- Opening Delimiter -
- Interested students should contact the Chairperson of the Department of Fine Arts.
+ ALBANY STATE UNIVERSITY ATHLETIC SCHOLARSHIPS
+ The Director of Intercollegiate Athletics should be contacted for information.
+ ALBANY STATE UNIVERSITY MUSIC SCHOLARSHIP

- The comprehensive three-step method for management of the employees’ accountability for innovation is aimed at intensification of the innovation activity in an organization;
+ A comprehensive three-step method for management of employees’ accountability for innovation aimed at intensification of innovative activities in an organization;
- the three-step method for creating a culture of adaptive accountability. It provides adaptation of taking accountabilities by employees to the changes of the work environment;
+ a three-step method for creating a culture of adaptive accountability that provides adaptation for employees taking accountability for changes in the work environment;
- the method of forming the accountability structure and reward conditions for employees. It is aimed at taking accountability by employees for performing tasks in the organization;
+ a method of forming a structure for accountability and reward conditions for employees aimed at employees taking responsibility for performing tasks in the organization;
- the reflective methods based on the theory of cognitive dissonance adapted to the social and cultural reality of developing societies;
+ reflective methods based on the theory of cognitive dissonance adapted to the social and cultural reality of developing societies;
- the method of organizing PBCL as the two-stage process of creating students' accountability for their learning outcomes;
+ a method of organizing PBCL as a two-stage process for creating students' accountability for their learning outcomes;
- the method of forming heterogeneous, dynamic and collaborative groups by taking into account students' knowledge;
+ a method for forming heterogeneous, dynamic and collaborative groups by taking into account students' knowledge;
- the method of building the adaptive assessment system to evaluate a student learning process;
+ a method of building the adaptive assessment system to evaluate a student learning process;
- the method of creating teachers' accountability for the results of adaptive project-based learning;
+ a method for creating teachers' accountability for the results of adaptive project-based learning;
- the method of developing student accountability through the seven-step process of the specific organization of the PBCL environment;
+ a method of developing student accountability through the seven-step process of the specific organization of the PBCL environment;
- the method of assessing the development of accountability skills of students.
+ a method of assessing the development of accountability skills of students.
- Closing Delimiter -
> **To do**
The data must be output in full, exactly as given.

> **Response area**
- Interested students should contact the Chairperson of the Department of Fine Arts.
+ ALBANY STATE UNIVERSITY ATHLETIC SCHOLARSHIPS
+ The Director of Intercollegiate Athletics should be contacted for information.
+ ALBANY STATE UNIVERSITY MUSIC SCHOLARSHIP

- The comprehensive three-step method for management of the employees’ accountability for innovation is aimed at intensification of the innovation activity in an organization;
+ A comprehensive three-step method for management of employees’ accountability for innovation aimed at intensification of innovative activities in an organization;
- the three-step method for creating a culture of adaptive accountability. It provides adaptation of taking accountabilities by employees to the changes of the work environment;
+ a three-step method for creating a culture of adaptive accountability that provides adaptation for employees taking accountability for changes in the work environment;
- the method of forming the accountability structure and reward conditions for employees. It is aimed at taking accountability by employees for performing tasks in the organization;
+ a method of forming a structure for accountability and reward conditions for employees aimed at employees taking responsibility for performing tasks in the organization;
- the reflective methods based on the theory of cognitive dissonance adapted to the social and cultural reality of developing societies;
+ reflective methods based on the theory of cognitive dissonance adapted to the social and cultural reality of developing societies;
- the method of organizing PBCL as the two-stage process of creating students' accountability for their learning outcomes;
+ a method of organizing PBCL as a two-stage process for creating students' accountability for their learning outcomes;
- the method of forming heterogeneous, dynamic and collaborative groups by taking into account students' knowledge;
+ a method for forming heterogeneous, dynamic and collaborative groups by taking into account students' knowledge;
- the method of building the adaptive assessment system to evaluate a student learning process;
+ a method of building the adaptive assessment system to evaluate a student learning process;
- the method of creating teachers' accountability for the results of adaptive project-based learning;
+ a method for creating teachers' accountability for the results of adaptive project-based learning;
- the method of developing student accountability through the seven-step process of the specific organization of the PBCL environment;
+ a method of developing student accountability through the seven-step process of the specific organization of the PBCL environment;
- the method of assessing the development of accountability skills of students.
+ a method of assessing the development of accountability skills of students.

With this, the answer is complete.